● **Prompt**:
Below are the records. Reproduce the line that contains "- ECOG_lang_read_SN(‘subj001’,0,0) –" and every line after it to the end, exactly and alone.
Provided records: Begin
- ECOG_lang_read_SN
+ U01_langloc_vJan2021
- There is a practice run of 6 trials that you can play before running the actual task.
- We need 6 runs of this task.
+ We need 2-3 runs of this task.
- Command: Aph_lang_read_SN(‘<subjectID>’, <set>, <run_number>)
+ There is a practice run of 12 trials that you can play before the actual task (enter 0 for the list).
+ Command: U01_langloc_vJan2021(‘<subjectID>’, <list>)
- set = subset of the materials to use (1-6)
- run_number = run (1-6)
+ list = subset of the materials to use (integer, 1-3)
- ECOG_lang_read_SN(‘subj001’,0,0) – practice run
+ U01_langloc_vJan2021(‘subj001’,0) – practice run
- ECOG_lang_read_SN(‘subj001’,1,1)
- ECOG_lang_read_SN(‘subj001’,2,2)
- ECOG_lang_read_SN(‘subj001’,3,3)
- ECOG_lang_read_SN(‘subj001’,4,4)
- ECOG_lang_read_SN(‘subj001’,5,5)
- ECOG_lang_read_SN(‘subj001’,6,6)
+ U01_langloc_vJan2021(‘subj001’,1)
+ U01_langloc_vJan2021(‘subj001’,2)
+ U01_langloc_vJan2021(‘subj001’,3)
Provided records: End
● **Your response**:
- ECOG_lang_read_SN(‘subj001’,0,0) – practice run
+ U01_langloc_vJan2021(‘subj001’,0) – practice run
- ECOG_lang_read_SN(‘subj001’,1,1)
- ECOG_lang_read_SN(‘subj001’,2,2)
- ECOG_lang_read_SN(‘subj001’,3,3)
- ECOG_lang_read_SN(‘subj001’,4,4)
- ECOG_lang_read_SN(‘subj001’,5,5)
- ECOG_lang_read_SN(‘subj001’,6,6)
+ U01_langloc_vJan2021(‘subj001’,1)
+ U01_langloc_vJan2021(‘subj001’,2)
+ U01_langloc_vJan2021(‘subj001’,3)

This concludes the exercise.